Recitative rock songs like "Michael Collins, "The Big Fella," "Bobby Kennedy," and the chilling Irish Famine song "Black 47" always pull audiences to their feet, shouting along with choruses such as:
Hold onto your rifles,
don’t give up the fightFor the republic of the working class and economic liberty
Kirwan’s serious songs praise union-builder James Connolly, armed feminist Constance Markievicz, and actor Paul Robeson. In a lighter mode, he jabs at prudes, racists, and hypocritical politicians. Black 47’s searing Stratocaster, keening pipes, reggae-jazz lope, bold brass-reed section, and thundering drums reinforce their danceable defiance. No other band covers such diverse topics. From their 1990 premier Fire of Freedom through the 2006 anthology Bittersweet Sixteen to their 2008 release Iraq, Black 47’s albums have been one rattling, roaring lesson in history and class awareness. I talked with Larry Kirwan via email about their latest album.
NEVINS: Iraq is very different from your earlier albums. Most of the songs are constructed from email exchanges and bar conversations with troops and veterans from the Iraq war. "Stars and Stripes," "Ramadi," and "The Battle of Fallujah" detail recent and current combat situations, usually from the point of view of the soldiers themselves. What has the response been?
KIRWAN: The critical response has been so far very good. Occasionally there seems to be a bit of puzzlement as to why we would do musical pieces on Iraq. In a small way I used For Whom The Bell Tolls as a template for Iraq. I get questions from young people about the Spanish Civil War because I’ve mentioned it in the past. I always hesitate to send them to history books, as the story is so involved and often not well written. So I send them to Hemingway. I wanted Iraq to be a small window into our times so that if someone were to put on the CD 20 years from now, they would have a sense of the times we’re going through.
You write all the Black 47 songs now. Are all the band members enthusiastically supportive of this CD and its controversial content?
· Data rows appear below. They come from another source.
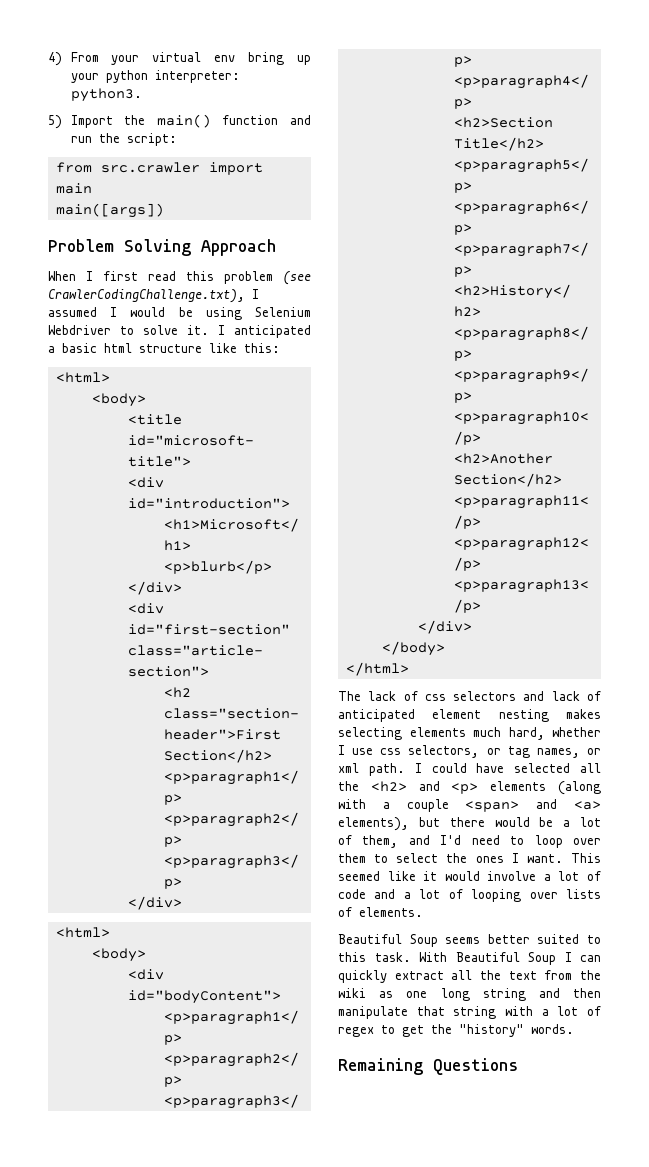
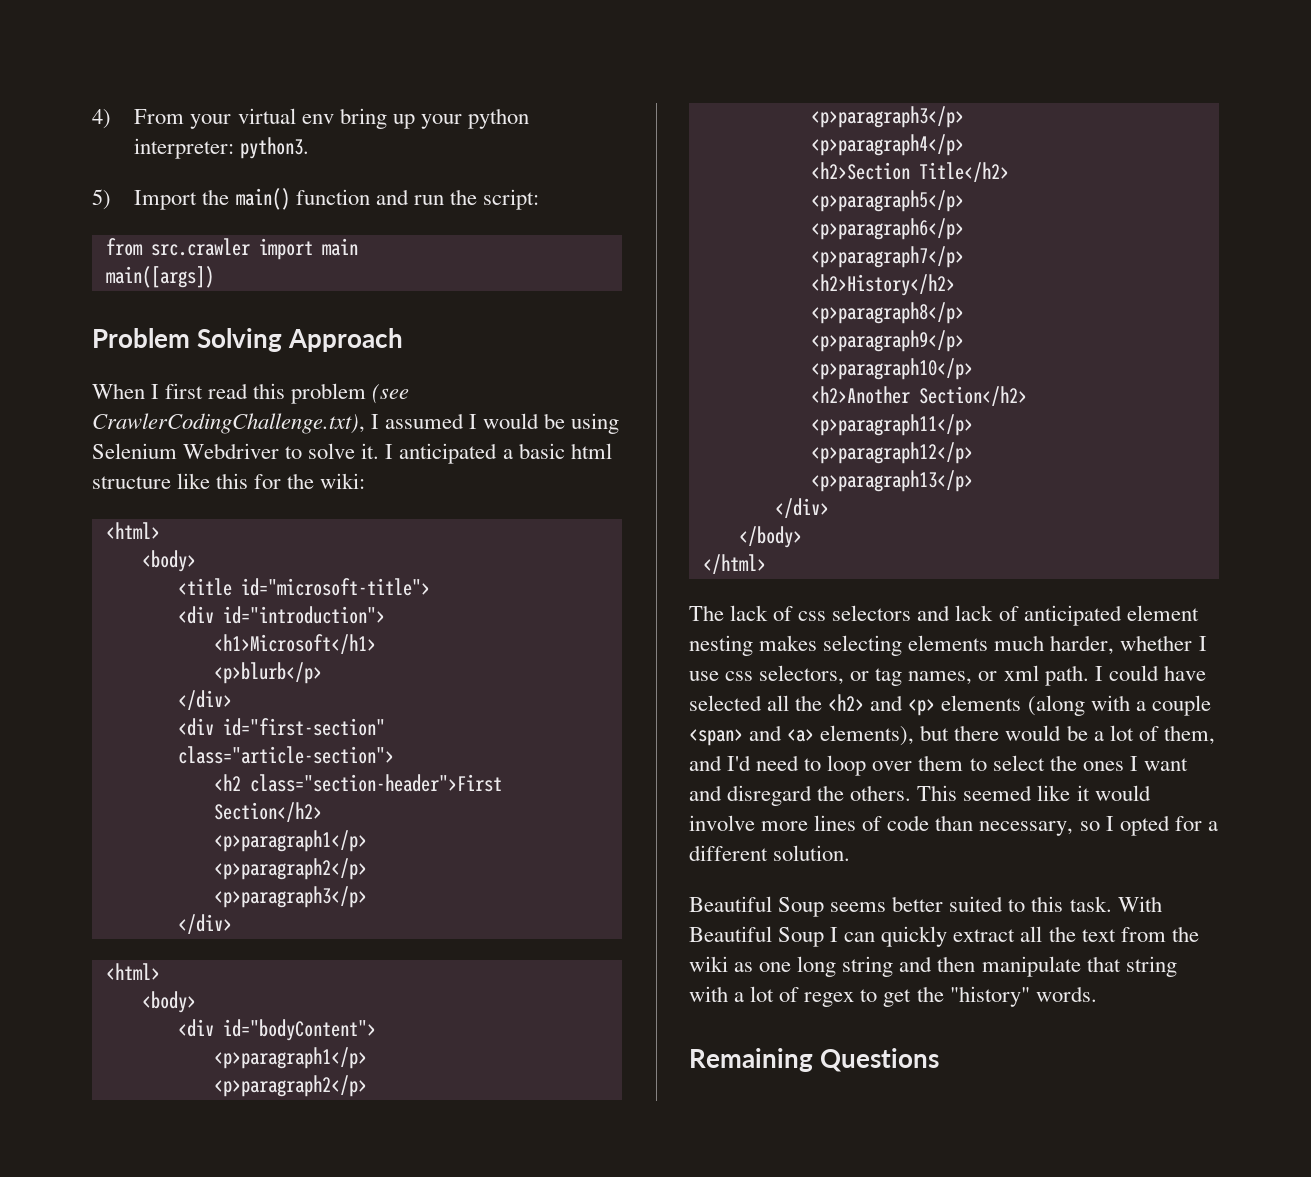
- I anticipated a basic html structure like this:
+ I anticipated a basic html structure like this for the wiki:
- The lack of css selectors and lack of anticipated element nesting makes selecting elements much hard, whether I use css selectors, or tag names, or xml path.
+ The lack of css selectors and lack of anticipated element nesting makes selecting elements much harder, whether I use css selectors, or tag names, or xml path.
- I could have selected all the <h2> and <p> elements (along with a couple <span> and <a> elements), but there would be a lot of them, and I'd need to loop over them to select the ones I want.
+ I could have selected all the <h2> and <p> elements (along with a couple <span> and <a> elements), but there would be a lot of them, and I'd need to loop over them to select the ones I want and disregard the others.
- This seemed like it would involve a lot of code and a lot of looping over lists of elements.
+ This seemed like it would involve more lines of code than necessary, so I opted for a different solution.

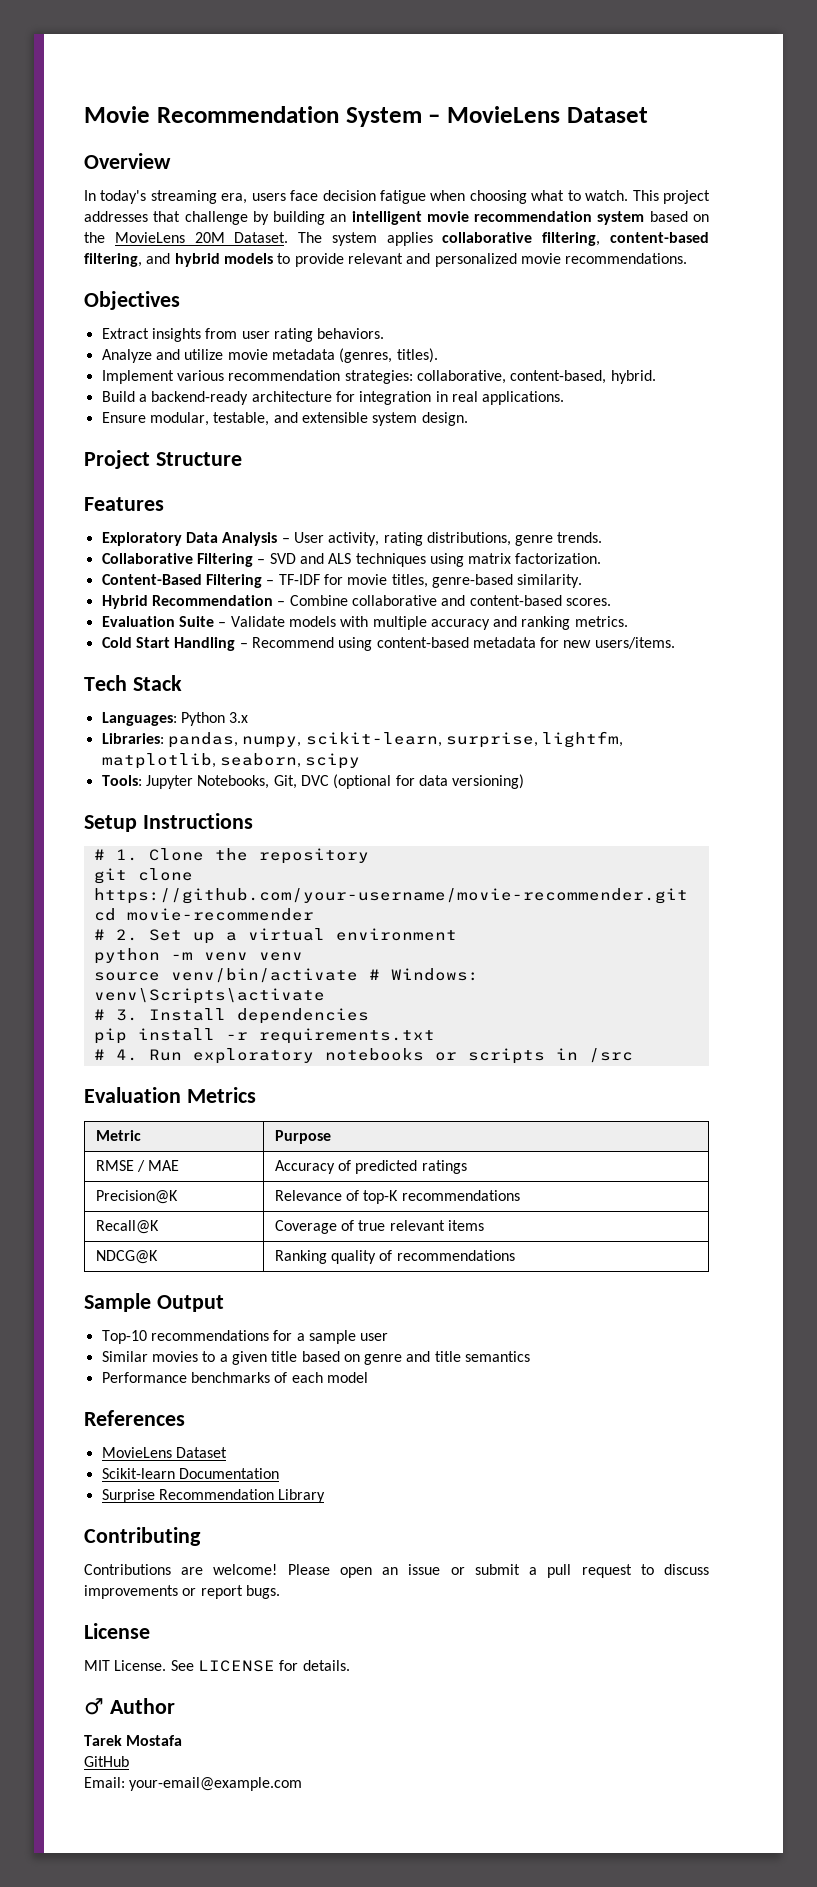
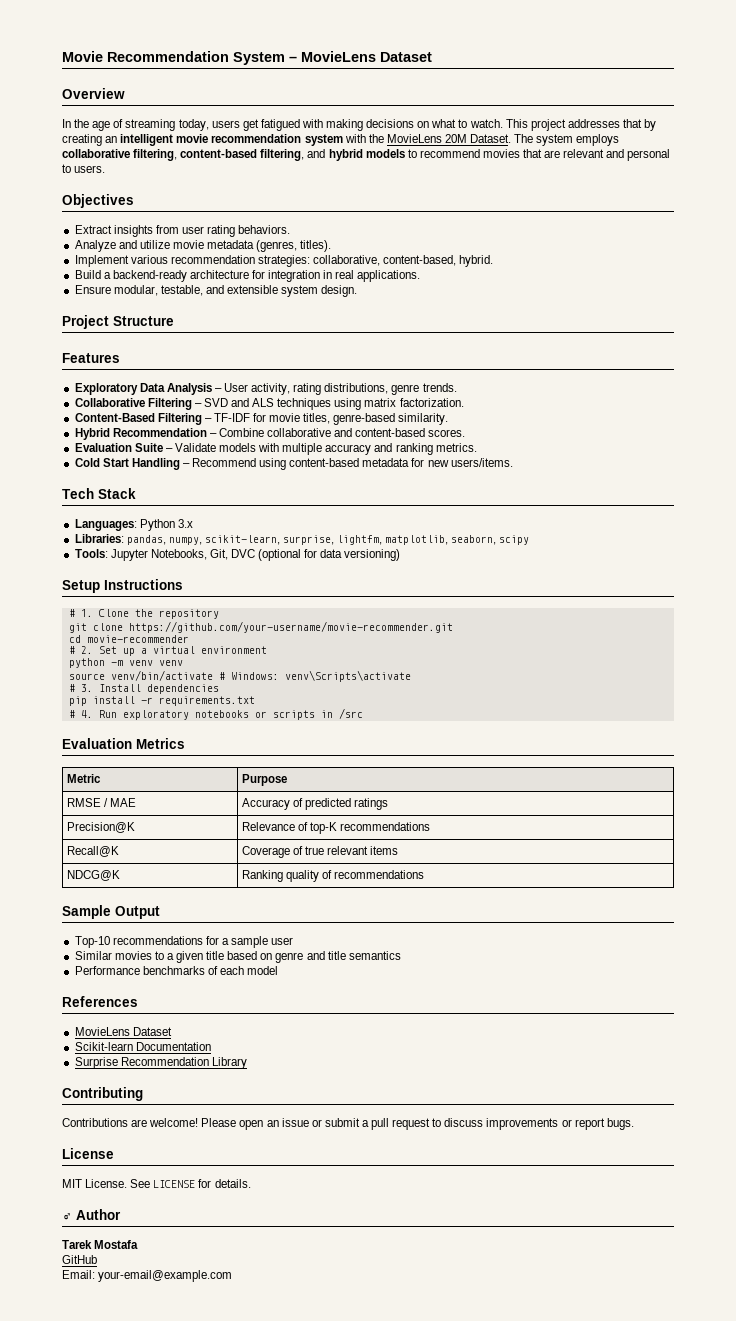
- In today's streaming era, users face decision fatigue when choosing what to watch.
+ In the age of streaming today, users get fatigued with making decisions on what to watch.
- This project addresses that challenge by building an intelligent movie recommendation system based on the MovieLens 20M Dataset.
+ This project addresses that by creating an intelligent movie recommendation system with the MovieLens 20M Dataset.
- The system applies collaborative filtering, content-based filtering, and hybrid models to provide relevant and personalized movie recommendations.
+ The system employs collaborative filtering, content-based filtering, and hybrid models to recommend movies that are relevant and personal to users.

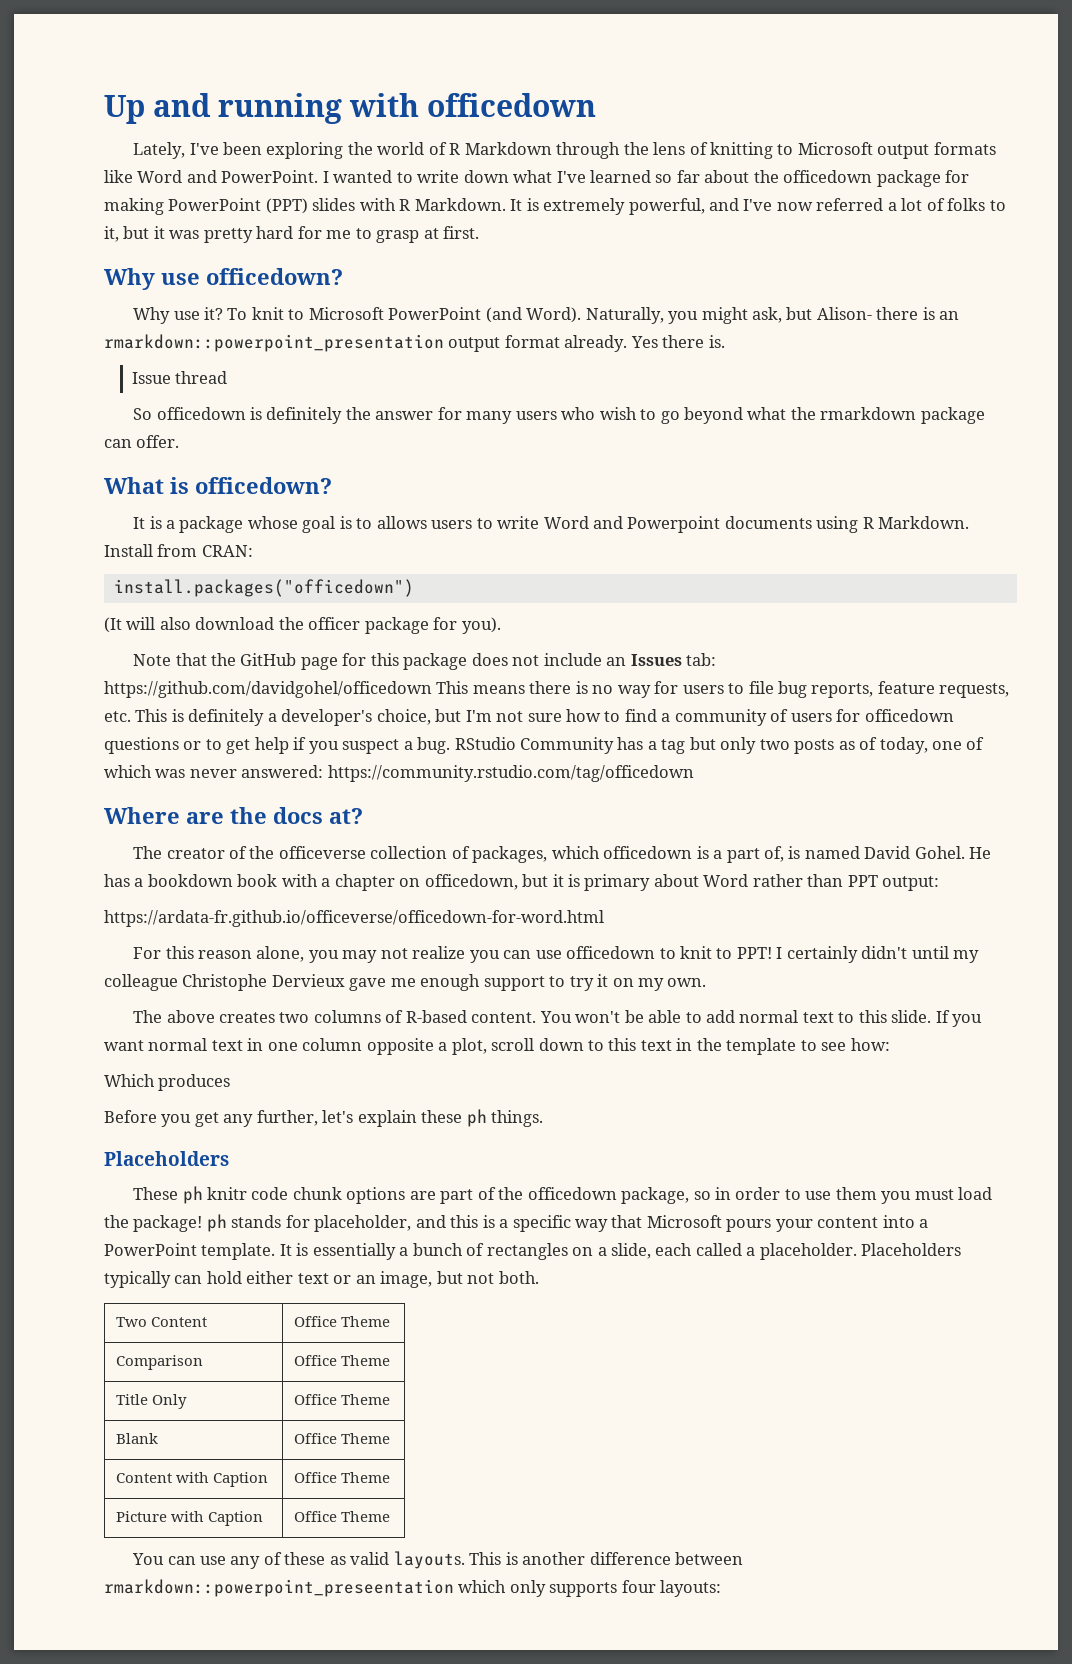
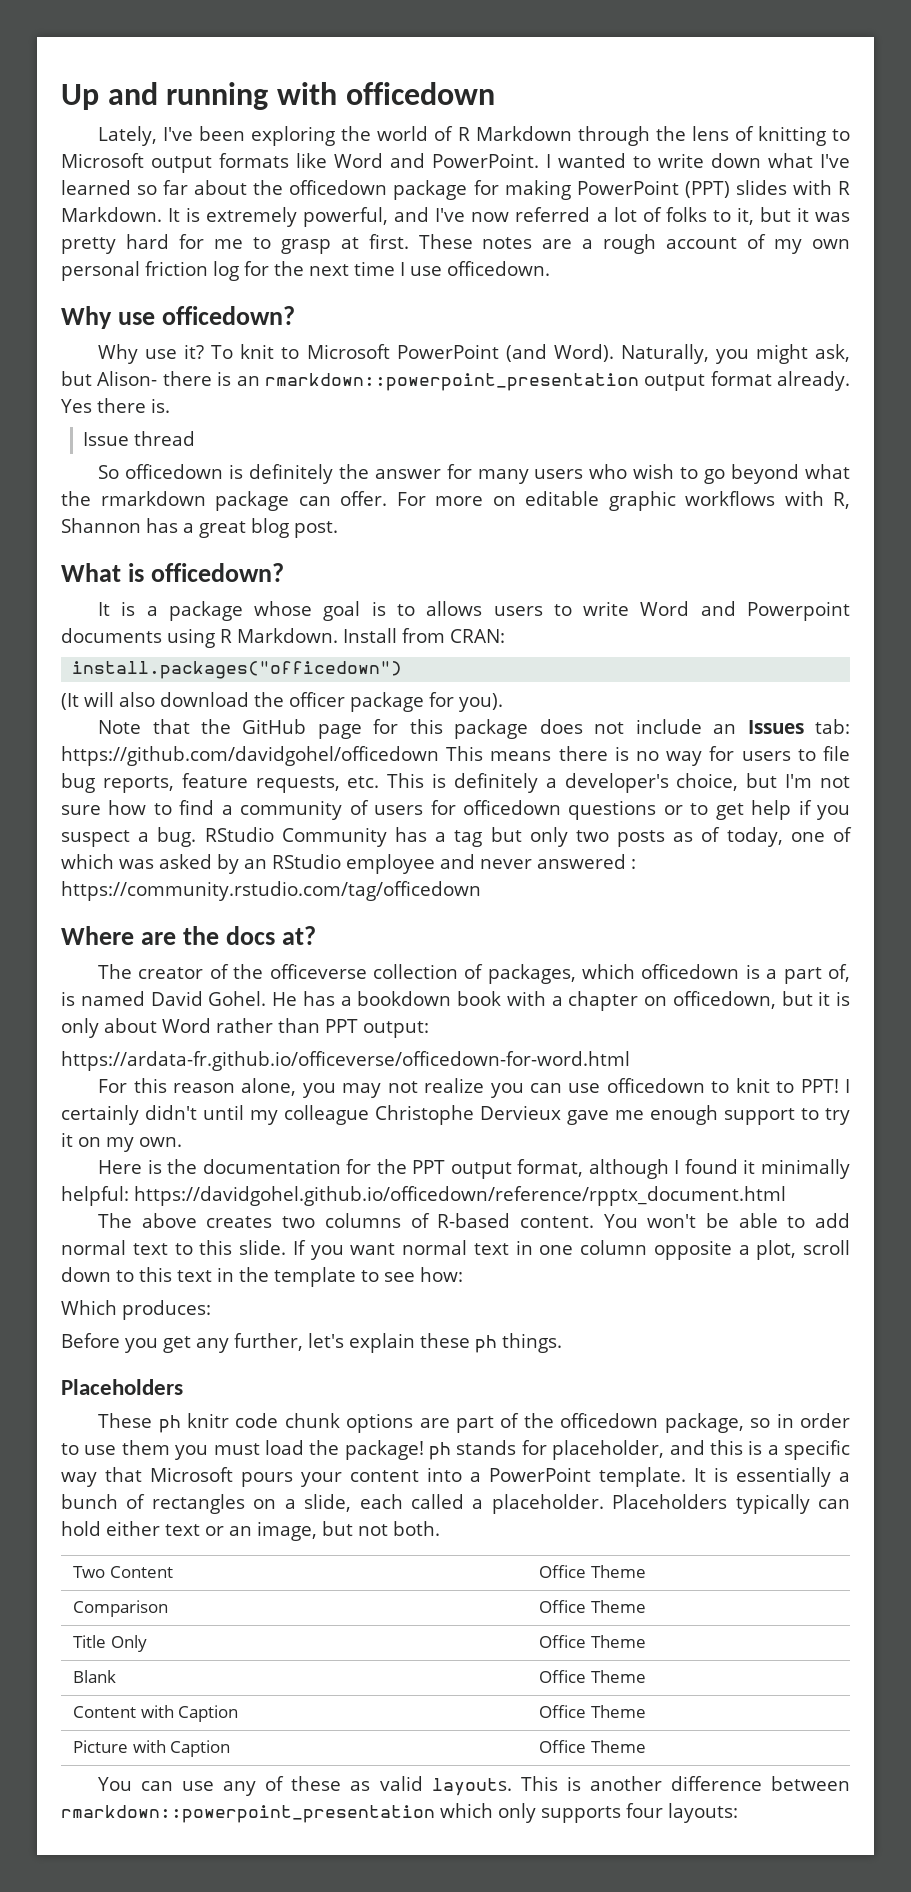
+ These notes are a rough account of my own personal friction log for the next time I use officedown.
+ For more on editable graphic workflows with R, Shannon has a great blog post.
- RStudio Community has a tag but only two posts as of today, one of which was never answered: https://community.rstudio.com/tag/officedown
+ RStudio Community has a tag but only two posts as of today, one of which was asked by an RStudio employee and never answered : https://community.rstudio.com/tag/officedown
- He has a bookdown book with a chapter on officedown, but it is primary about Word rather than PPT output:
+ He has a bookdown book with a chapter on officedown, but it is only about Word rather than PPT output:
+ Here is the documentation for the PPT output format, although I found it minimally helpful: https://davidgohel.github.io/officedown/reference/rpptx_document.html
- Which produces
+ Which produces:
- This is another difference between rmarkdown::powerpoint_preseentation which only supports four layouts:
+ This is another difference between rmarkdown::powerpoint_presentation which only supports four layouts:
We don’t usually discuss lyrical content. They have enough to do just getting the musical pieces down and adding their own flavor and ideas, as we do little rehearsing. I never ask anyway. There has to be one clear line in lyrics, I believe. It’s no place for democracy. Oddly enough, "Ballad of Cindy Sheehan" is not to some band members’ liking. They don’t particularly care for Cindy. I’m not sure why. I suspect they feel she is opportunistic. For me, it was a no-brainer—the opportunity to portray a woman’s greatest fear, the death of her child. It wasn’t a comfortable song to write. That’s why I couched it in the almost reassuring "Protestant" horns, like a Salvation Army/New Orleans/fundamentalist sound. But Cindy’s pain is real and I know she is just a mom who wishes to prevent other mothers from going through what she has experienced.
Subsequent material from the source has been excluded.